The Time singles chronology
| "The Bird" (1984) | "Jerk Out" (1990) | "Chocolate" (1990) |

= Jerk Out =

"Jerk Out" is a song by the American funk band The Time and was the lead single for their 1990 studio album Pandemonium. The single became the group's highest-charting single, reaching number one on the U.S. R&B chart and number nine on the U.S. pop chart. "Jerk Out" also peaked at number six on the dance chart.

== Background ==
Prince began tracking the song in late 1981 at his Kiowa Trail Home Studio with lyrics inspired by an incident on the Controversy Tour, when members of The Time were removed from a flight ("jerked out") for causing a disturbance. The song had lead vocals recorded by Morris Day in early 1982 as it was intended for The Time's second album "What Time Is It?" although it didn't make the final track listing.

In 1985, Prince gave the song to Mazarati along with 100 MPH intended for their 1986 debut "Mazarati". Lead and backing vocal overdubs were recorded by Sir Casey Terry at around April 1985, but Mazarati ultimately ended up only taking 100 MPH and rejected Jerk Out due to some offensive lyrics.

In 1989, The Time's upcoming album Corporate World was "put on hold" as the original members of the band were brought in by Prince to work on the album which later developed into their 1990 release Pandemonium. Members of the band chose Jerk Out from Prince's vault of unreleased songs, and re-worked most aspects of the song at Paisley Park Studios in Chanhassen, Minnesota. They altered the lyrics by omitting the controversial verses and replacing them with catchy hooks and confident lyricism to align with The Time's party-like persona. The basic tracks such as the drum beat, synthesizers and guitars were kept along with Sir Casey Terry's backing vocals, although Jesse Johnson overdubbed electric guitar solos to replace the synth-organ solo initially heard on the Mazarati demo.
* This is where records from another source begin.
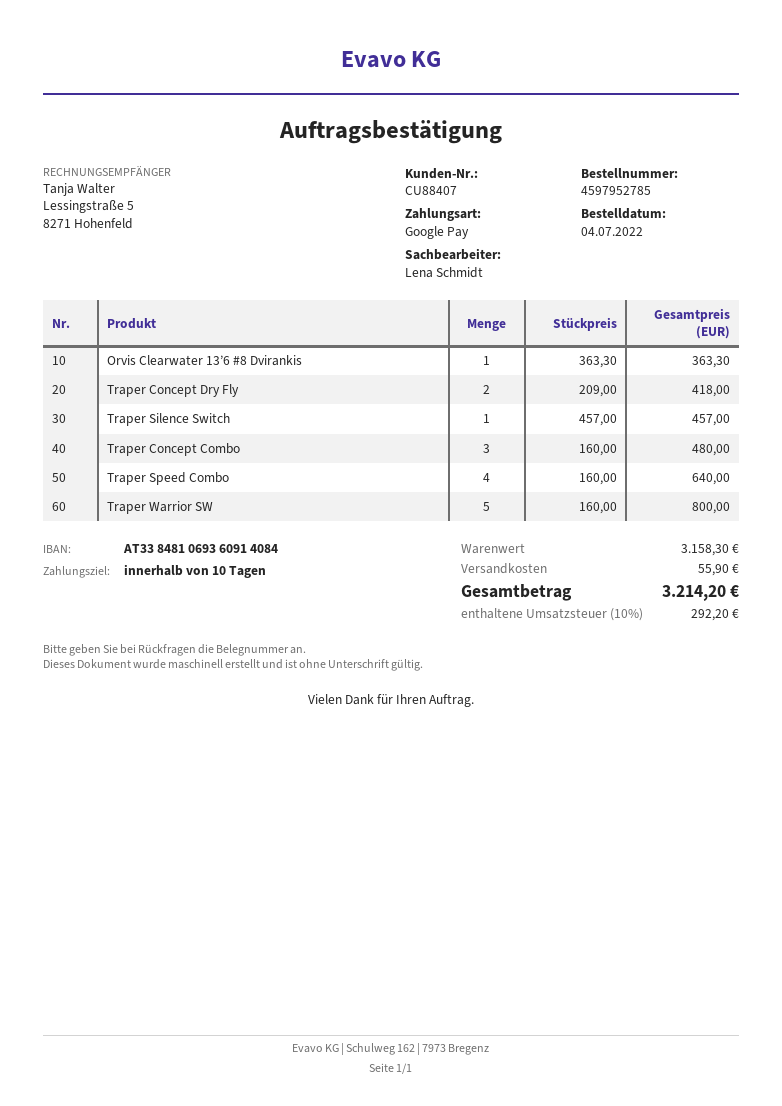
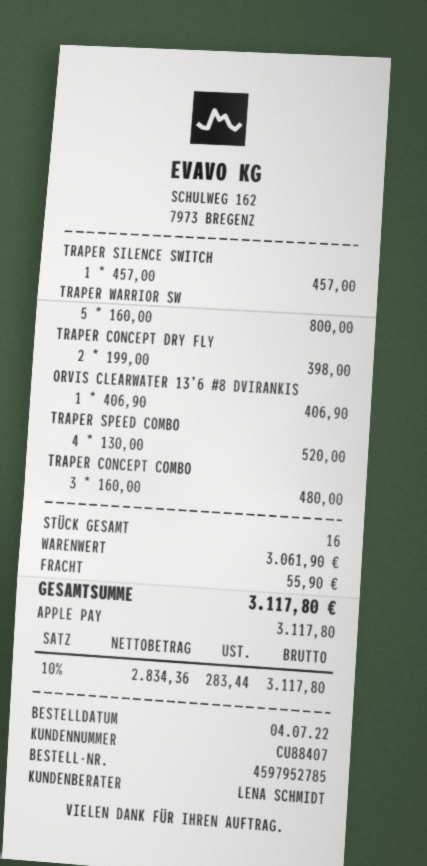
payment method: Google Pay -> Apple Pay
Orvis Clearwater 13’6 #8 Dvirankis: 1 x 363.30 = 363.30 -> 1 x 406.90 = 406.90
Traper Concept Dry Fly: 2 x 209.00 = 418.00 -> 2 x 199.00 = 398.00
Traper Speed Combo: 4 x 160.00 = 640.00 -> 4 x 130.00 = 520.00
subtotal: 3158.30 -> 3061.90
tax: 10% = 292.20 -> 10% = 283.44
total: 3214.20 -> 3117.80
The track was also remixed by various outside remixers for the 1990 maxi single.

==Track listing==
===7" single===
1. "Jerk Out" (Edit) – 3:54
2. "Jerk Out" – (Mo' Jerk Out) – 4:30

===Maxi-single===
1. "Jerk Out" (Sexy Mix) – 8:55
2. "Jerk Out" (Sexy Edit) – 4:36
3. "Jerk Out" (A Capella) – 2:28
4. "Jerk Out" (Sexy Dub) – 7:14
5. "Jerk Out" (Sexy Instrumental) – 7:02

== Personnel ==
Credits sourced from Prince Vault
- Morris Day – lead vocals
- Jerome Benton – percussion and "mirror and holler"
- Jesse Johnson – electric guitar, backing vocals
- Prince – backing vocals, Linn LM-1, Oberheim OB-X, Oberheim OB-SX, bass guitar, electric guitar, cymbals
- Jimmy Jam – backing vocals
- Terry Lewis – backing vocals
- Jellybean Johnson – backing vocals
- Monte Moir – backing vocals
- Jill Jones – backing vocals
- Sir Casey Terry – backing vocals

==Charts==

===Weekly charts===

| Chart (1990) | Peak position |
|---|---|
| US Billboard Hot 100 | 9 |
| US Dance Club Songs (Billboard) | 6 |
| US Hot R&B/Hip-Hop Songs (Billboard) | 1 |

===Year-end charts===

| Chart (1990) | Position |
|---|---|
| US Billboard Hot 100 | 93 |
| US Hot R&B/Hip-Hop Songs (Billboard) | 31 |

==See also==
- R&B number-one hits of 1990 (USA)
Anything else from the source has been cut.